# Unknown language: Dice orí babá Orolum, orí babá Olofin, orí babá Olorde



## gringo_loco

This is spoken at the beginning of a song by the Cuban hip-hop group _Orishas_:

Dice orí babá Orolum, orí babá Olofin, orí   babá Olorde,
  omí tuto, aná tuto, tuto laroye tuto ilé, tuto mo, tuto owó.
  Ani cumbambao Oshún, ombao chenita aché omí Babalawo.
  Aché Orunmila, aché Ochaleri,aché Elewá, aché Changó kabo kabetsi,
   babá tomi dice aché ilé, aché bombo Orisha babá.


I think it might be Yoruba (from Nigeria), or what in Cuba is known as Nago.
Does anyone know for sure?  Can anyone translate it?

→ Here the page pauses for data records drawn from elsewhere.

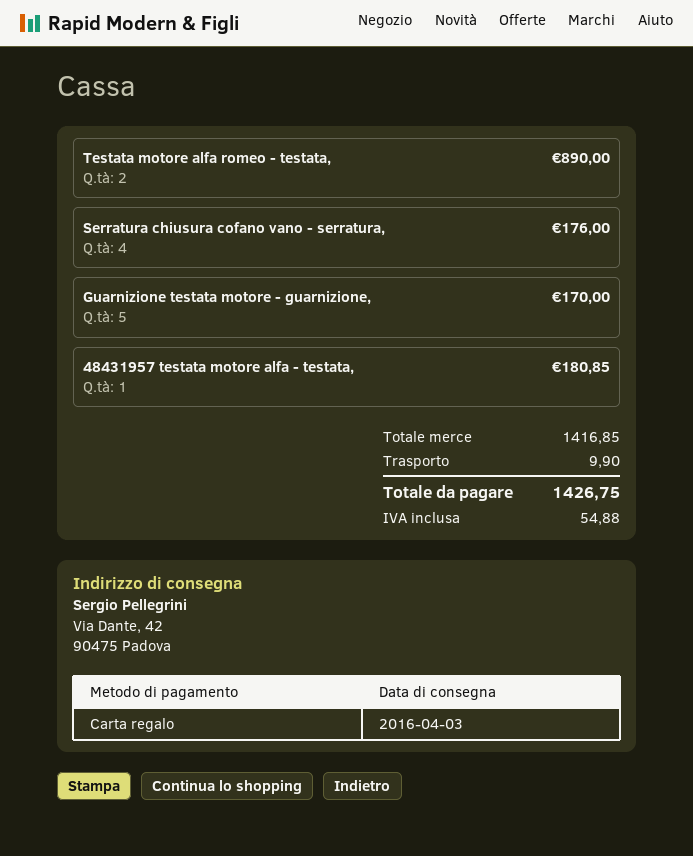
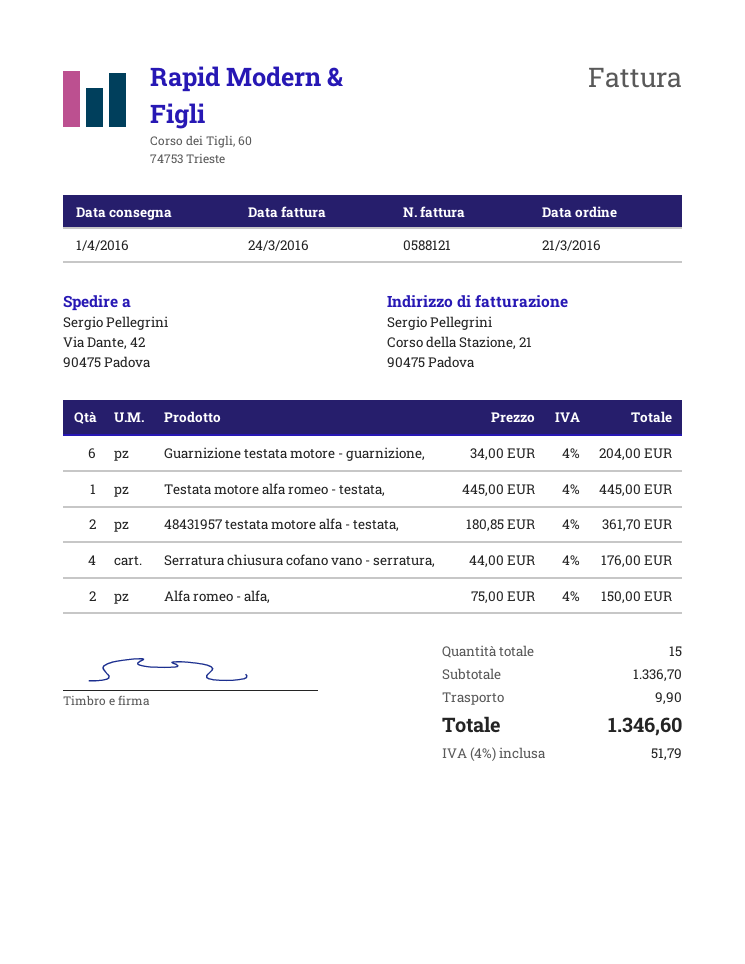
delivery date: 2016-04-03 -> 2016-04-01
Testata motore alfa romeo - testata,: 2 for 890.00 -> 1 for 445.00
Guarnizione testata motore - guarnizione,: 5 for 170.00 -> 6 for 204.00
48431957 testata motore alfa - testata,: 1 for 180.85 -> 2 for 361.70
Alfa romeo - alfa,: none -> 2 for 150.00
subtotal: 1416.85 -> 1336.70
tax: 54.88 -> 51.79
total: 1426.75 -> 1346.60

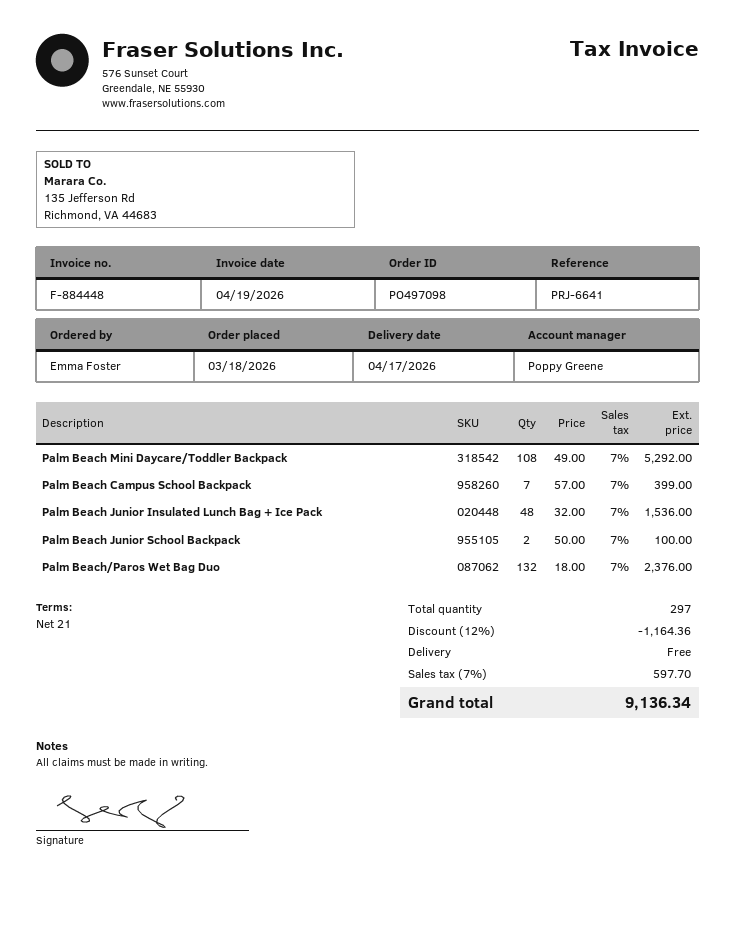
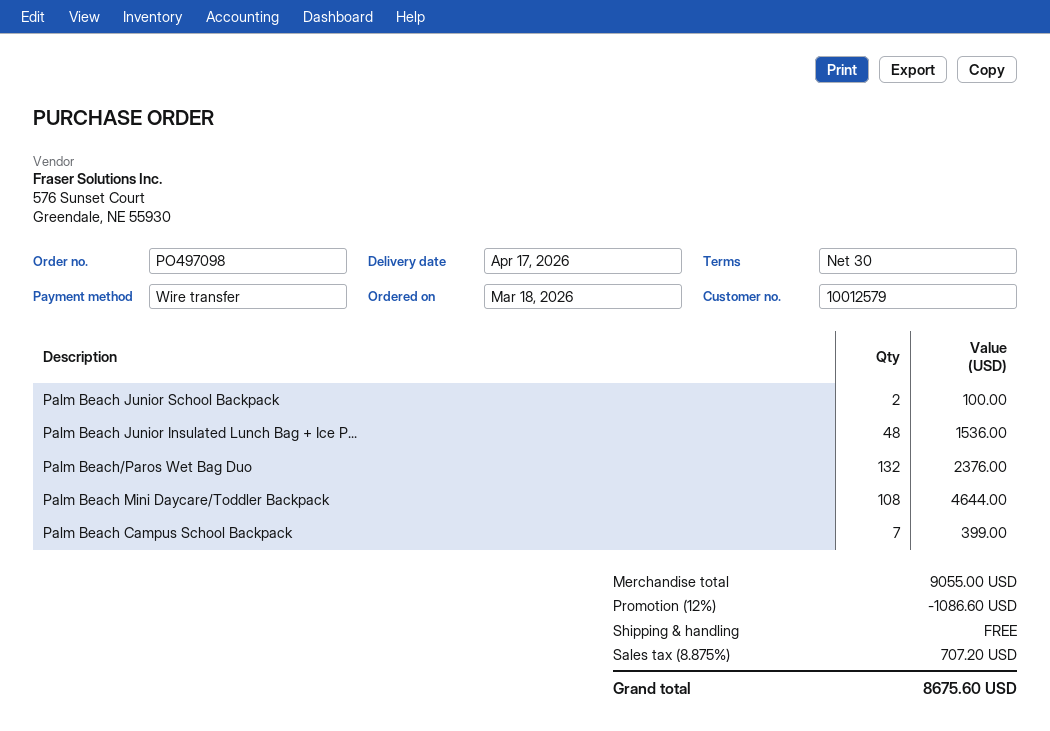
payment terms: 21 days -> 30 days
Palm Beach Mini Daycare/Toddler Backpack: 108 for 5292.00 -> 108 for 4644.00
discount: 12% = 1164.36 -> 12% = 1086.60
tax: 7% = 597.70 -> 8.875% = 707.20
total: 9136.34 -> 8675.60

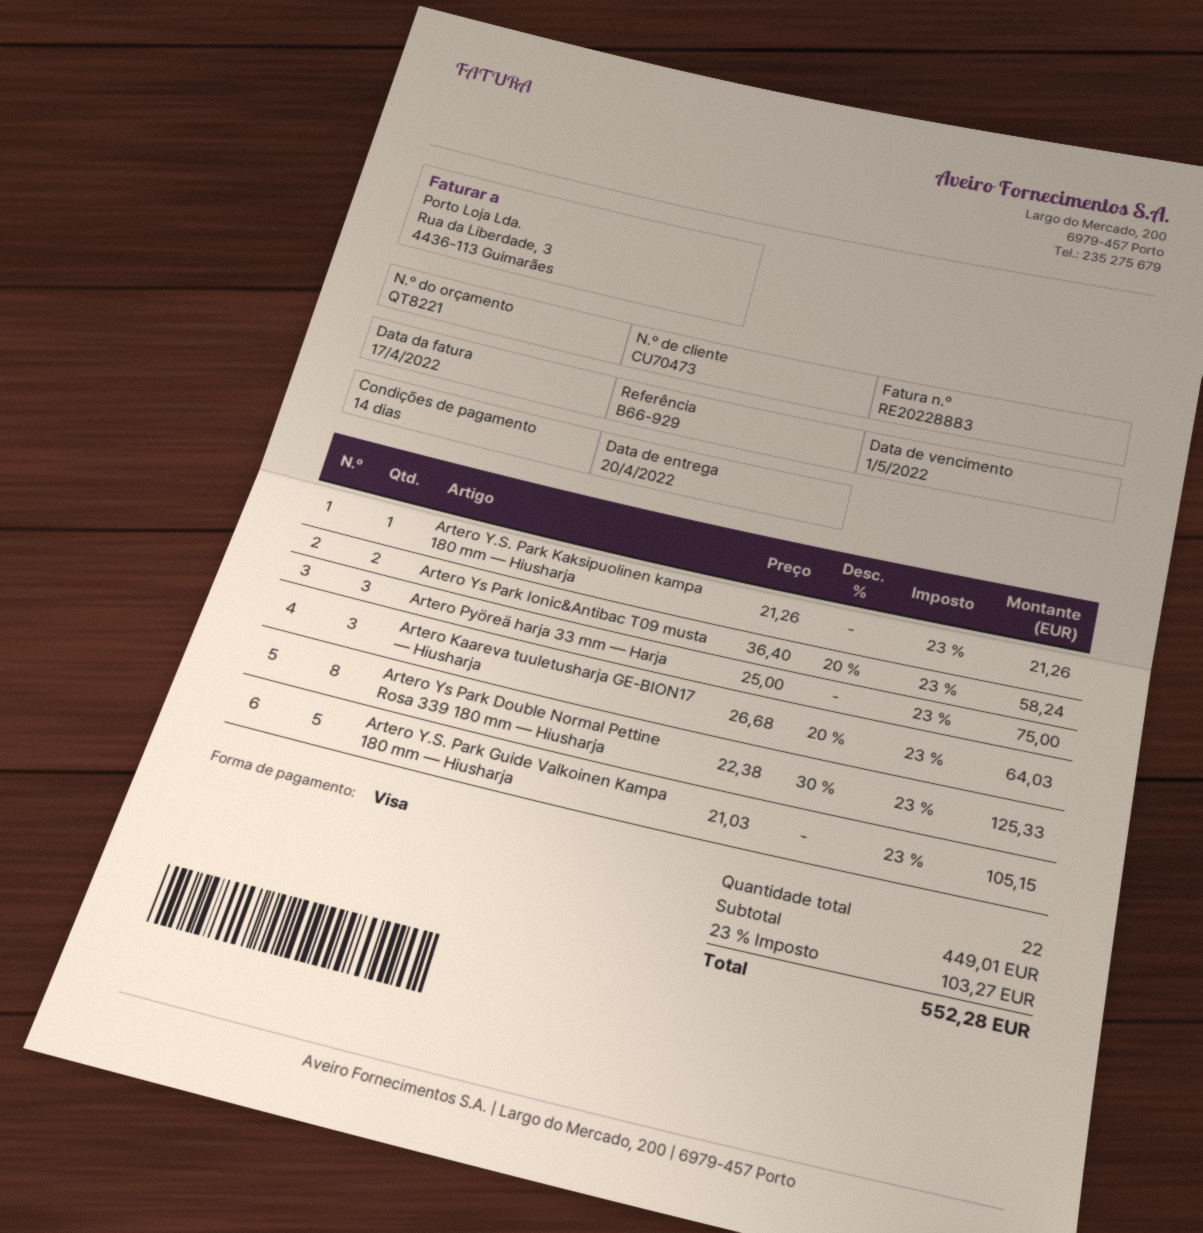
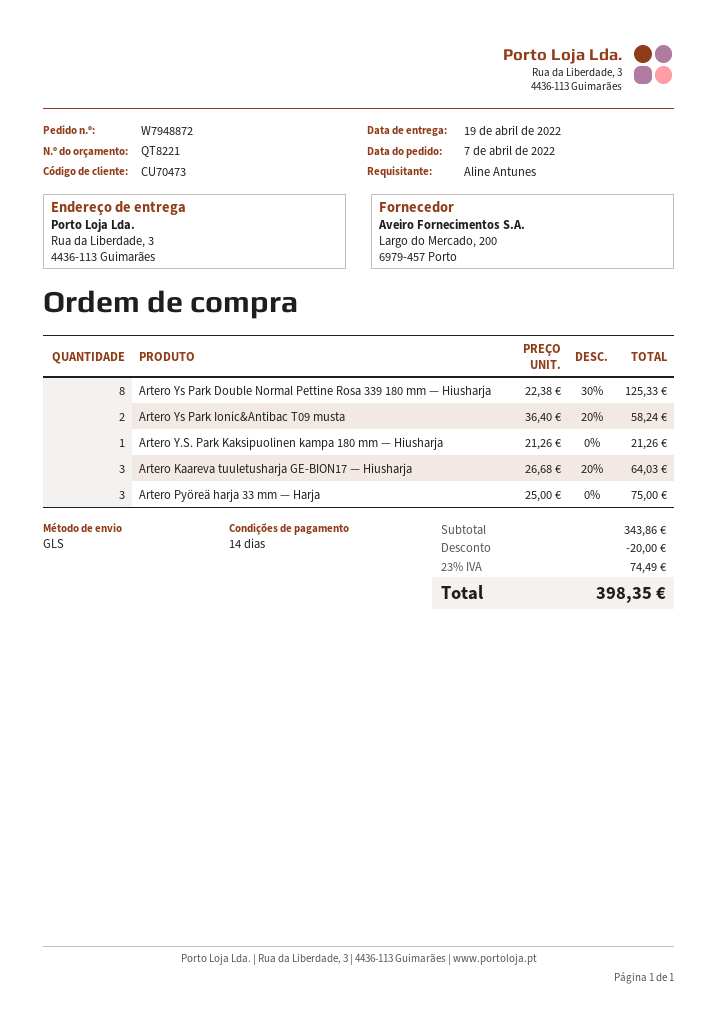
delivery date: 2022-04-20 -> 2022-04-19
Artero Y.S. Park Guide Valkoinen Kampa 180 mm — Hiusharja: 5 x 21.03 = 105.15 -> none
subtotal: 449.01 -> 343.86
discount: none -> 20.00
tax: 23% = 103.27 -> 23% = 74.49
total: 552.28 -> 398.35

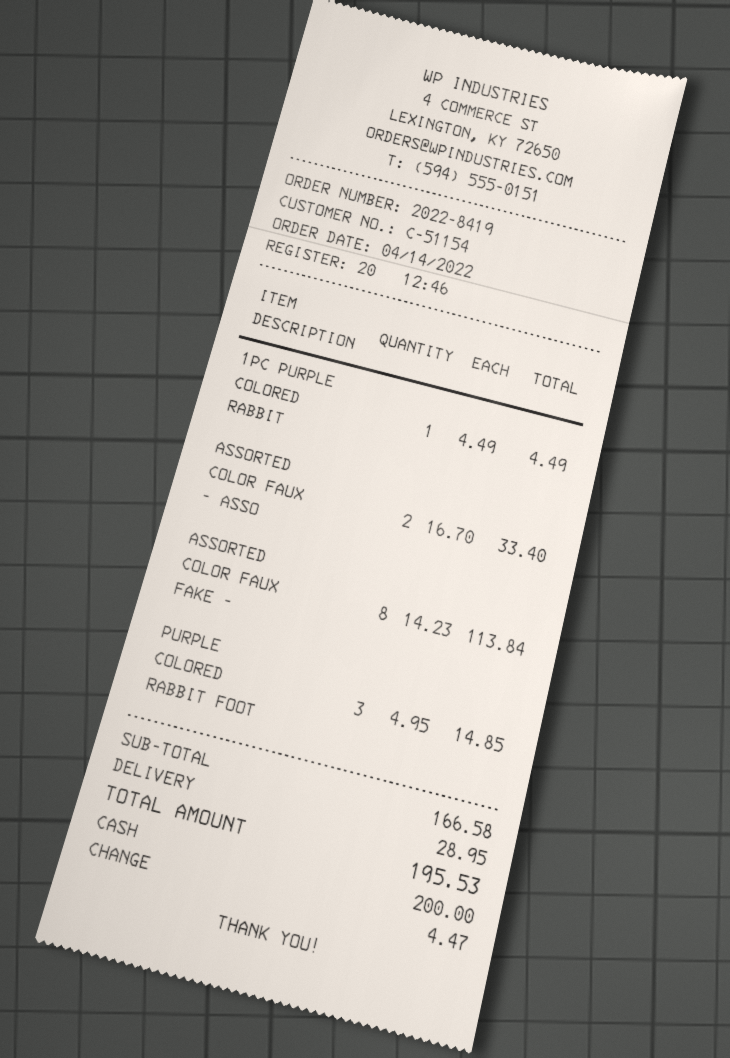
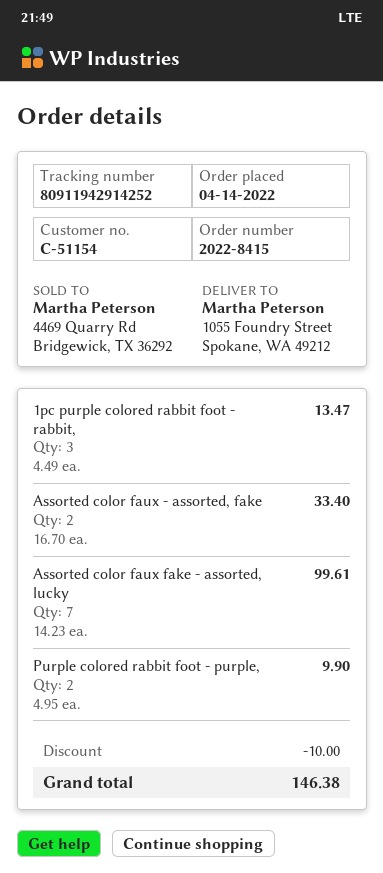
order number: 2022-8419 -> 2022-8415
1PC PURPLE COLORED RABBIT: 1 x 4.49 = 4.49 -> 3 x 4.49 = 13.47
ASSORTED COLOR FAUX FAKE -: 8 x 14.23 = 113.84 -> 7 x 14.23 = 99.61
PURPLE COLORED RABBIT FOOT: 3 x 4.95 = 14.85 -> 2 x 4.95 = 9.90
discount: none -> 10.00
shipping: 28.95 -> none
total: 195.53 -> 146.38

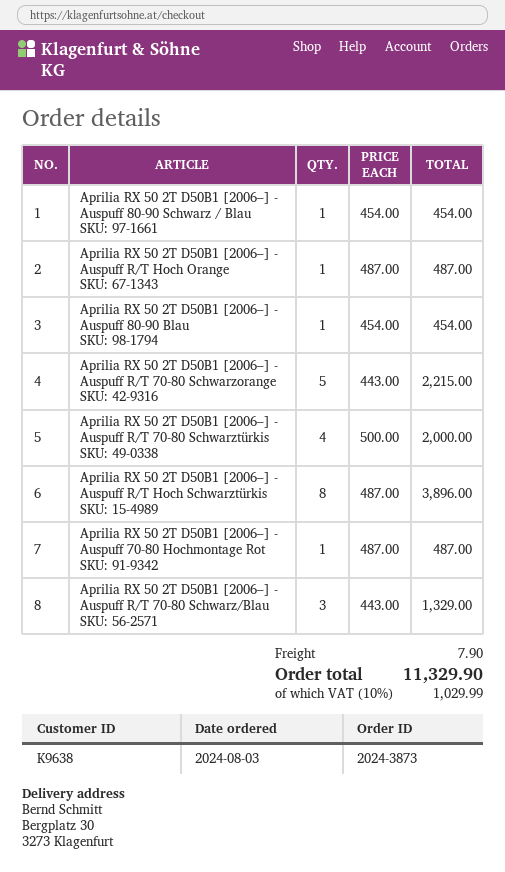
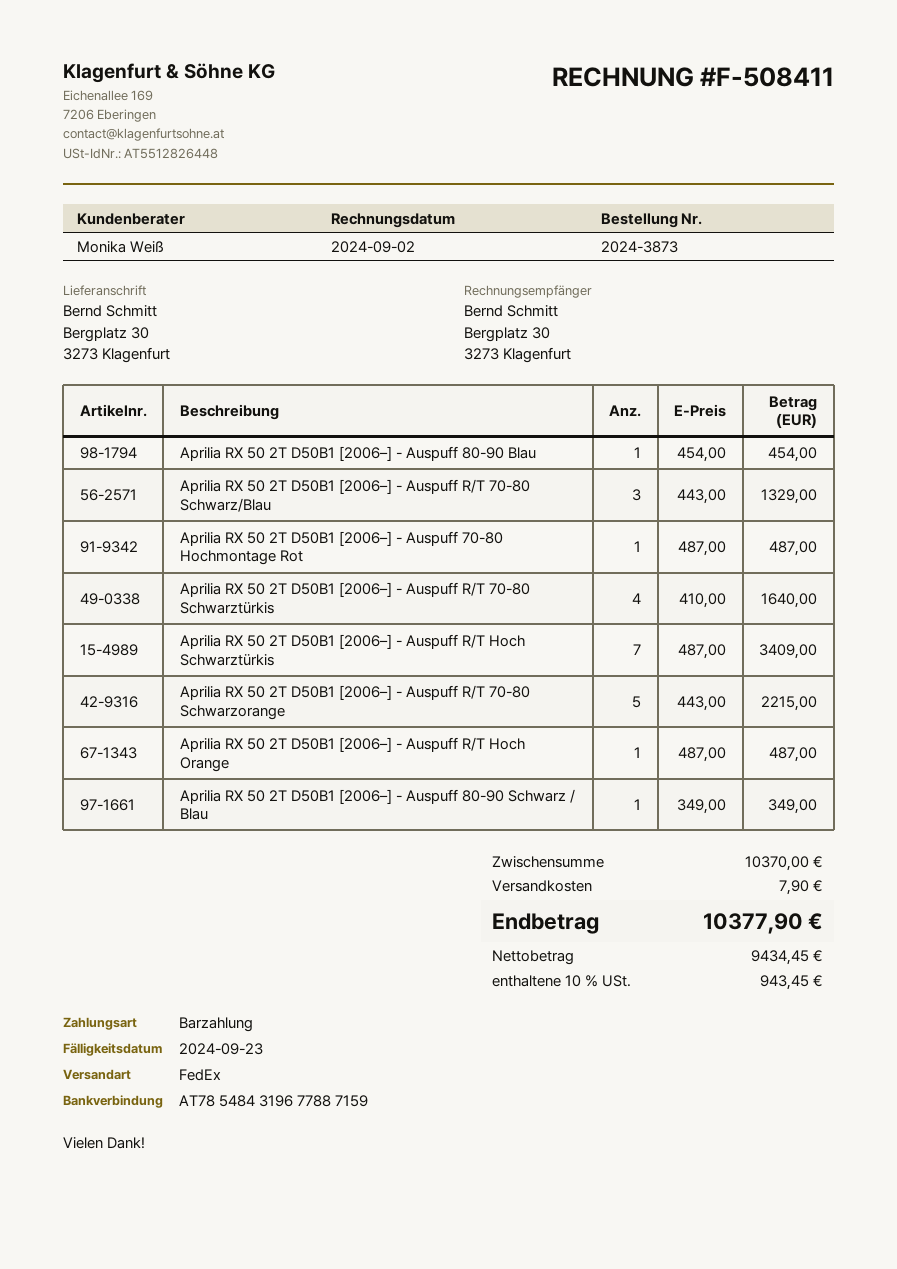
Aprilia RX 50 2T D50B1 [2006–] - Auspuff 80-90 Schwarz / Blau: 1 x 454.00 = 454.00 -> 1 x 349.00 = 349.00
Aprilia RX 50 2T D50B1 [2006–] - Auspuff R/T 70-80 Schwarztürkis: 4 x 500.00 = 2000.00 -> 4 x 410.00 = 1640.00
Aprilia RX 50 2T D50B1 [2006–] - Auspuff R/T Hoch Schwarztürkis: 8 x 487.00 = 3896.00 -> 7 x 487.00 = 3409.00
tax: 10% = 1029.99 -> 10% = 943.45
total: 11329.90 -> 10377.90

I found on wikipedia some of the meanings of the words, which come from the Yoruban (Cubanized: Santería) religion/mythology:

"*Orolum*" is the "Sky Father and creator of the universe" literally meaning "Owner of the Rainbow Womb" in Yoruba

"*babalawo*" is a "geomantic divination specialist" consulted by believers to 
"mediate on their problems"

"*Aché*" is "the life-force that runs though all things, living and inanimate" and "the power to make things happen...an affirmation that is used in greetings and prayers, as well as a concept about spiritual growth. Orisha devotees strive to obtain _Ase __(Aché)_"

"*Changó*" is "perhaps the most popular Orisha; he is a Sky Father, god of thunder and the ancestor of the Yoruba."


----------



## gringo_loco

well, according to here I was able to translate most of this.  It doesn't appear to be any sort of coherent statement.  Just a bunch of randomness. 

The name of the original language is Yoruba, and in Cuba it is referred to as Locumí or Lacumí
_
dice_ coconut butter father God, coconut butter father Olofin, coconut butter father Olorde
fresh water, fresh road, fresh _laroye, _fresh (earth/house), fresh me, fresh money
_Ani cumbambao _Oshun (the name of a demi-god), _ombao chenita _thus is water priest
thus is Orunmila (demi-god), thus is Ochaleri, thus is Elewa (demi-god), thus is Chango (demi-god), _kabo kabetsi_
father _tomi dice_, thus is (house/earth), thus is _bombo _Orisha (any of these demi-gods) father


----------



## MarcB

Yes this is Yoruba, lucumi in Cuba, Nago in Brazil. Orizas,orixas or orishas are like saints not gods. Most of what you have translated is correct.
Often when popular songs are made they use lyrics that fit the music.
This type of song is in praise of the orishas. Each orishas is known for a particular power e.g. chango(Cuba) xango(Brasil) shango(English Caribbean) is the lord of thunder, people appeal to him for justice.


----------



## gringo_loco

oh that's right...I knew demi-gods wasn't the best translation...now I remember that it's saints!  Thanks!  

How do you know about the Orishas?


----------



## gringo_loco

do you know what Oloffi means?

   Y soy un, soy un Orishas, tu boca cierra
   Enviado por Oloffi para gobernar la tierra


----------



## MarcB

gringo_loco said:


> do you know what Oloffi means?
> 
> Y soy un, soy un Orishas, tu boca cierra
> Enviado por Oloffi para gobernar la tierra


Olofi is a version of Olofin= supreme ruler


----------



## MarcB

gringo_loco said:


> oh that's right...I knew demi-gods wasn't the best translation...now I remember that it's saints! Thanks!
> 
> How do you know about the Orishas?


I travel a lot. It all started in "Ile Ife" a town in Nigeria.


----------